Blackmont analyst Gail Mifsud has come up with new paradigm for measuring the health of real estate companies. She says funds from operations — a measure used by most real estate companies — has become misleading because of some of the one-time items being included when numbers are reported.
Ms. Mifsud said:
We find traditional line items misleading as some publicly traded companies have elected to modify the definition of FFO to suit their reporting purposes — including property sales and one-time gains, adjusting for foreign exchange, adding back real cash costs such as corporate reorganization, etc.

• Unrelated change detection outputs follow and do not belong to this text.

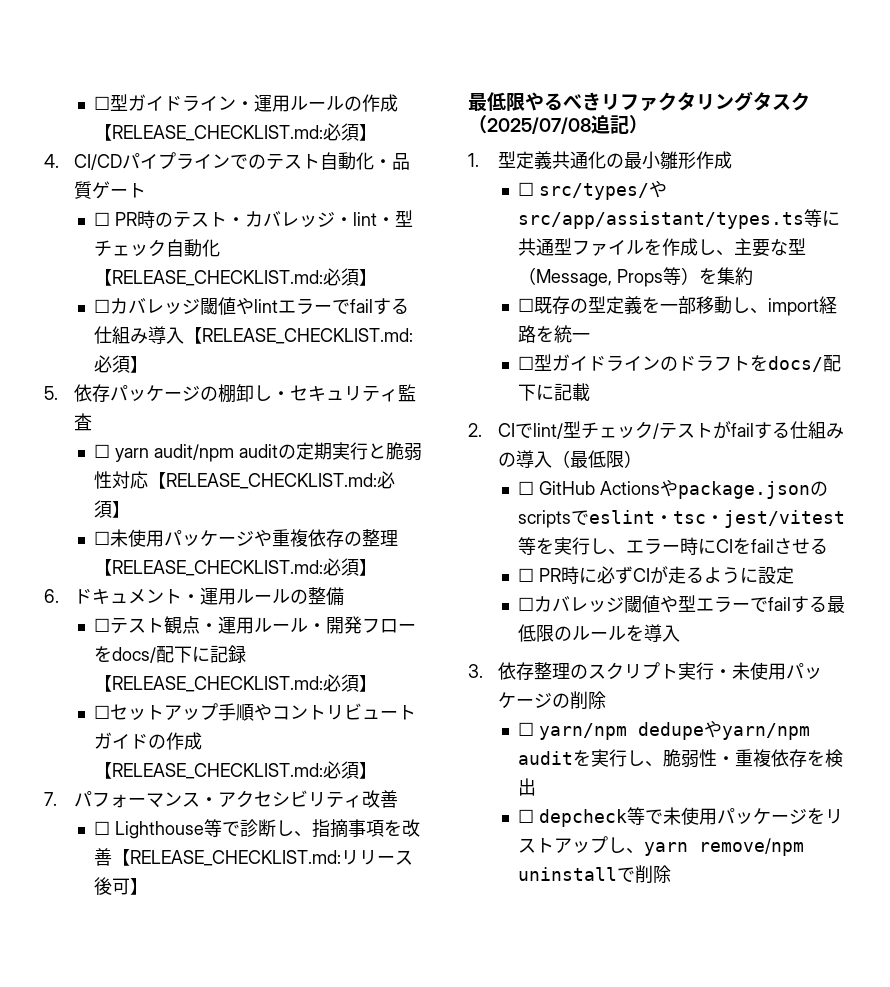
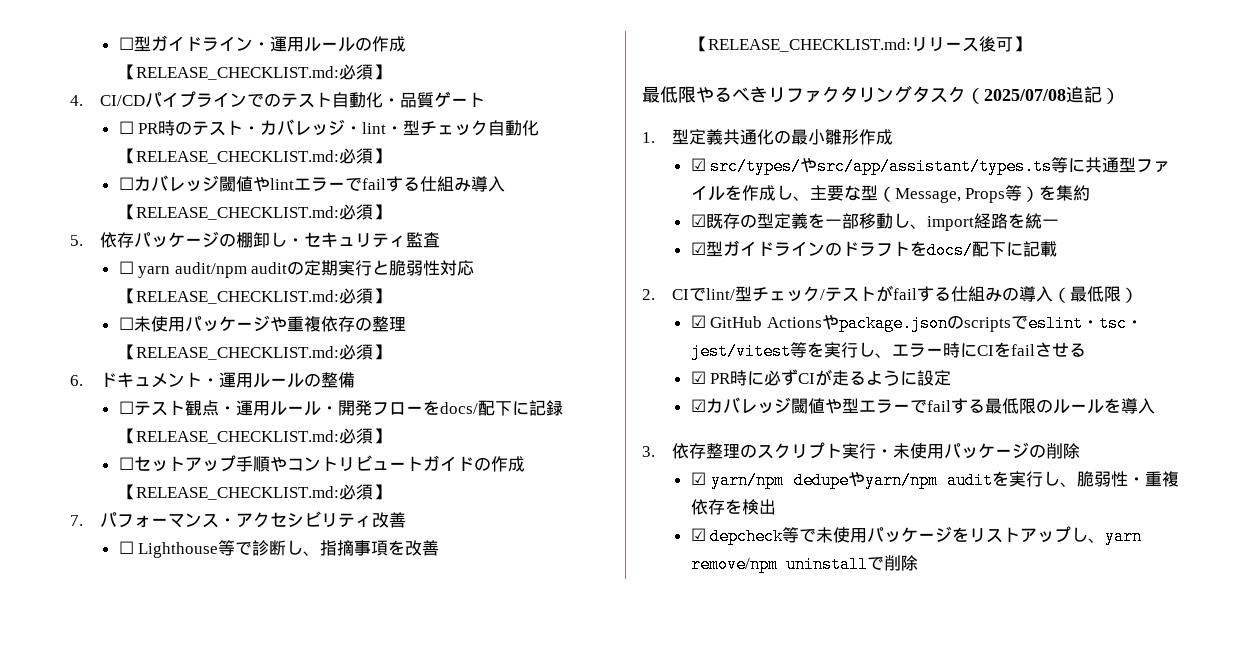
- ☐ src/types/やsrc/app/assistant/types.ts等に共通型ファイルを作成し、主要な型（Message, Props等）を集約
+ ☑ src/types/やsrc/app/assistant/types.ts等に共通型ファイルを作成し、主要な型（Message, Props等）を集約
- ☐既存の型定義を一部移動し、import経路を統一
+ ☑既存の型定義を一部移動し、import経路を統一
- ☐型ガイドラインのドラフトをdocs/配下に記載
+ ☑型ガイドラインのドラフトをdocs/配下に記載
- ☐ GitHub Actionsやpackage.jsonのscriptsでeslint・tsc・jest/vitest等を実行し、エラー時にCIをfailさせる
+ ☑ GitHub Actionsやpackage.jsonのscriptsでeslint・tsc・jest/vitest等を実行し、エラー時にCIをfailさせる
- ☐ PR時に必ずCIが走るように設定
+ ☑ PR時に必ずCIが走るように設定
- ☐カバレッジ閾値や型エラーでfailする最低限のルールを導入
+ ☑カバレッジ閾値や型エラーでfailする最低限のルールを導入
- ☐ yarn/npm dedupeやyarn/npm auditを実行し、脆弱性・重複依存を検出
+ ☑ yarn/npm dedupeやyarn/npm auditを実行し、脆弱性・重複依存を検出
- ☐ depcheck等で未使用パッケージをリストアップし、yarn remove/npm uninstallで削除
+ ☑ depcheck等で未使用パッケージをリストアップし、yarn remove/npm uninstallで削除

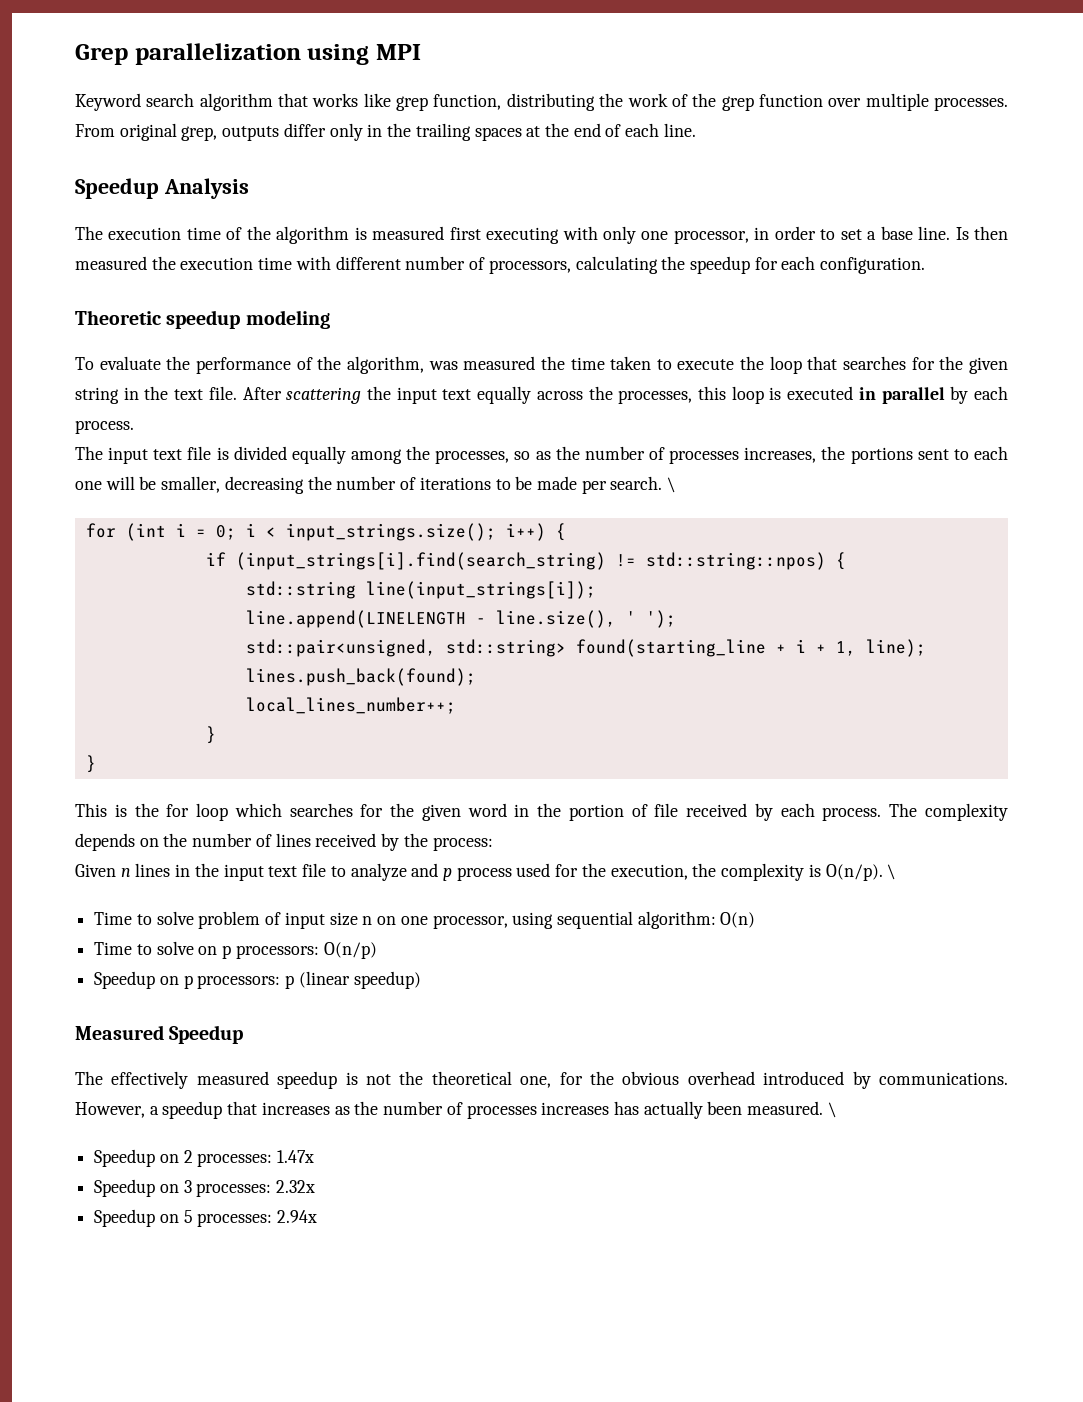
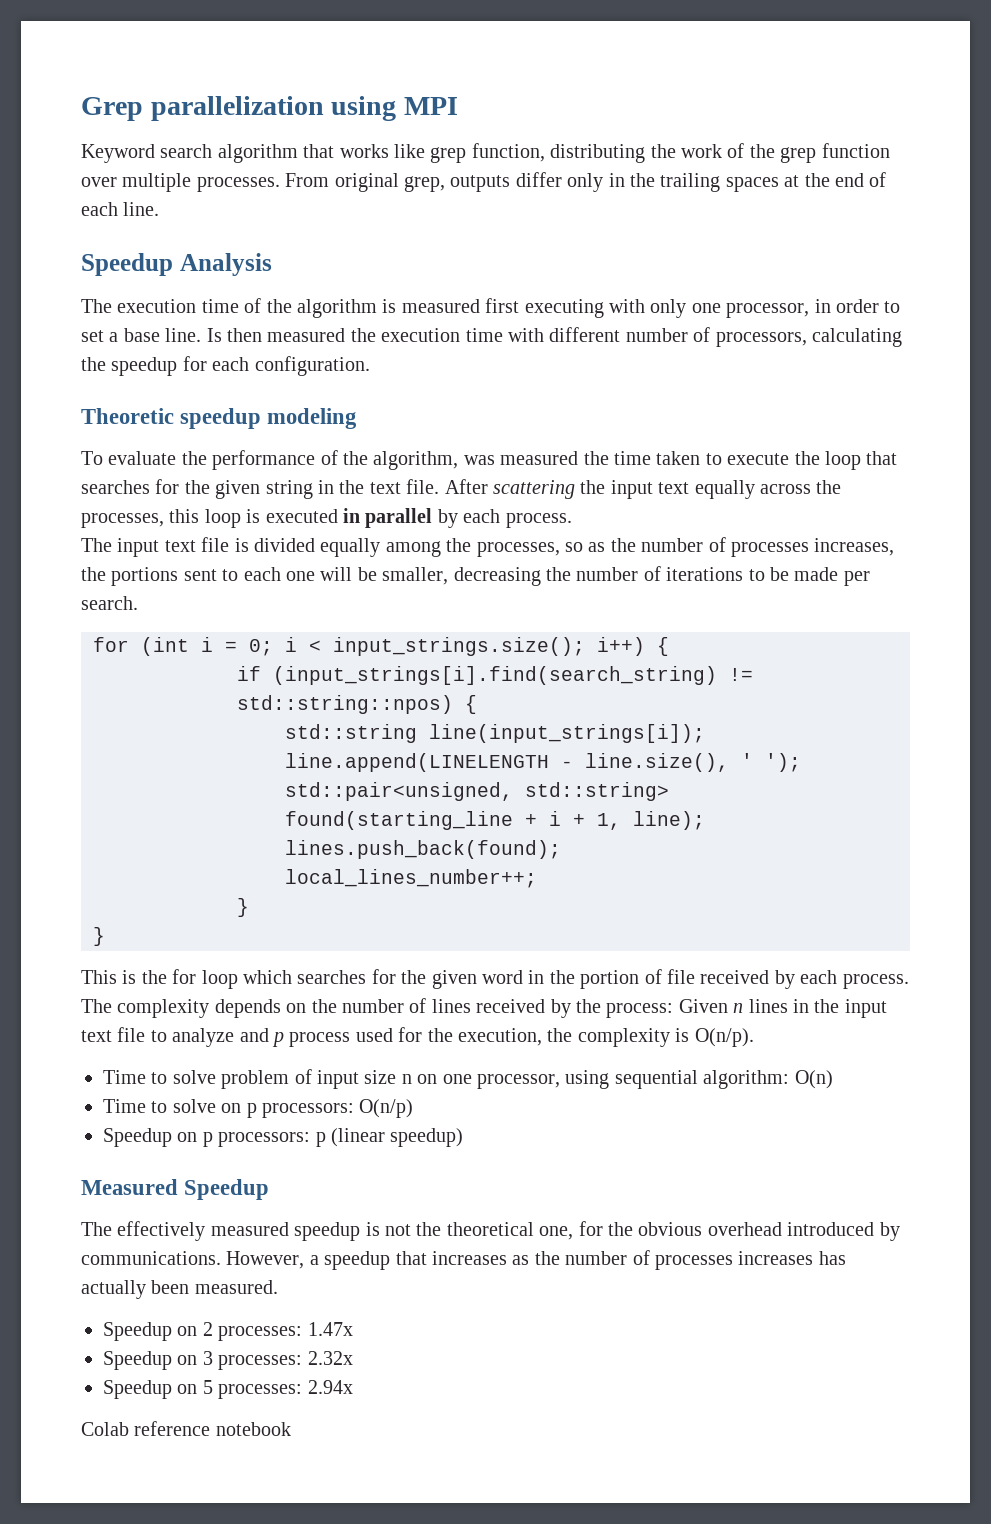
- The input text file is divided equally among the processes, so as the number of processes increases, the portions sent to each one will be smaller, decreasing the number of iterations to be made per search. \
+ The input text file is divided equally among the processes, so as the number of processes increases, the portions sent to each one will be smaller, decreasing the number of iterations to be made per search.
- The complexity depends on the number of lines received by the process:
- Given n lines in the input text file to analyze and p process used for the execution, the complexity is O(n/p). \
+ The complexity depends on the number of lines received by the process: Given n lines in the input text file to analyze and p process used for the execution, the complexity is O(n/p).
- However, a speedup that increases as the number of processes increases has actually been measured. \
+ However, a speedup that increases as the number of processes increases has actually been measured.
+ Colab reference notebook

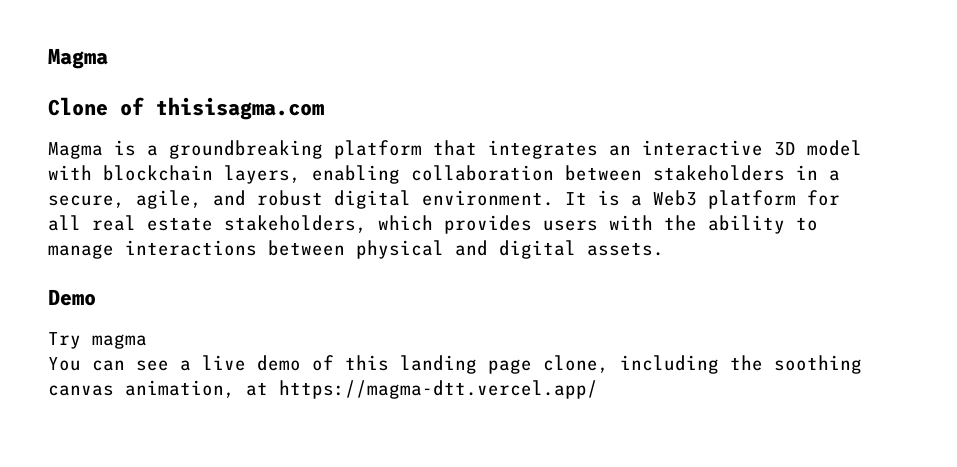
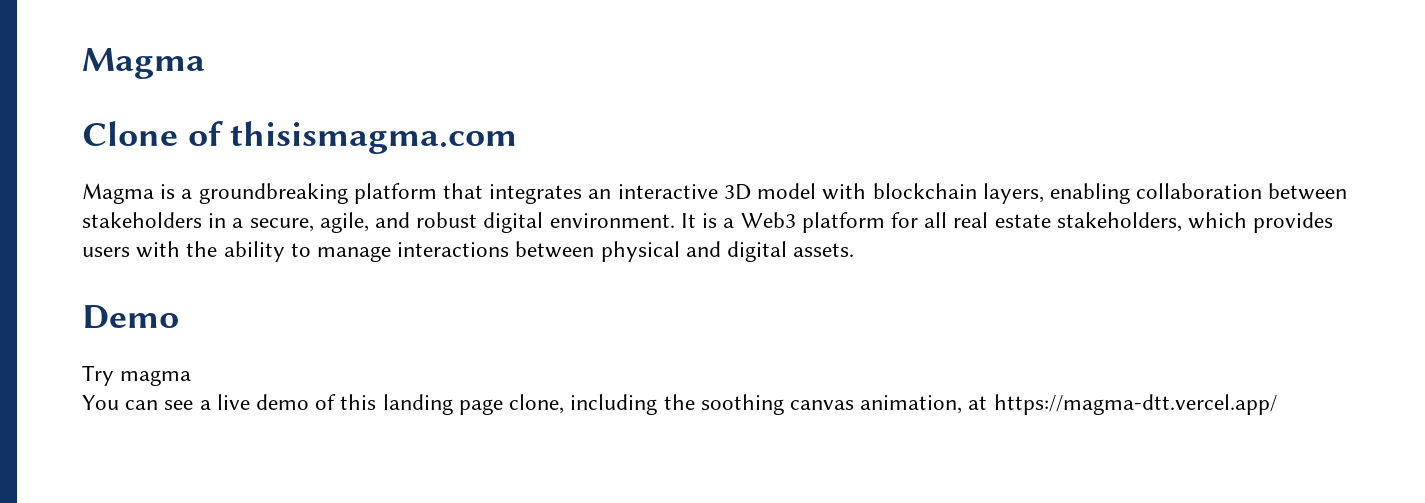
- Clone of thisisagma.com
+ Clone of thisismagma.com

She says there are enough examples of this that it has become “necessary” to check and adjust the FFO numbers reported by management. “The FFO numbers ultimately stated in our publications rarely match the figures presented in quarterly reports,” said the analyst.
Ms. Mifusd has come up with two key measures of her own, adjusted cash flow (ACF) and funds available for distribution (FAD).
ACF starts with cash flow from operations from financial statements and then is adjusted for working capital items. Ms. Mifsud then takes her AFC figure and adjusts it for capital improvements and leasing costs to get her funds available for distribution.
Using her model, Canadian Real Estate Investment Trust is in the best shape in the REIT world, paying out only 63% of its FAD. First capital Realty Corp. (OTC:FCRGF) finishes second paying out 80% of FAD. The worst performers are Lakeview Hotel REIT at 243% of FAD and Killam Properties Inc. (OTC:KMPPF) at 181% of FAD.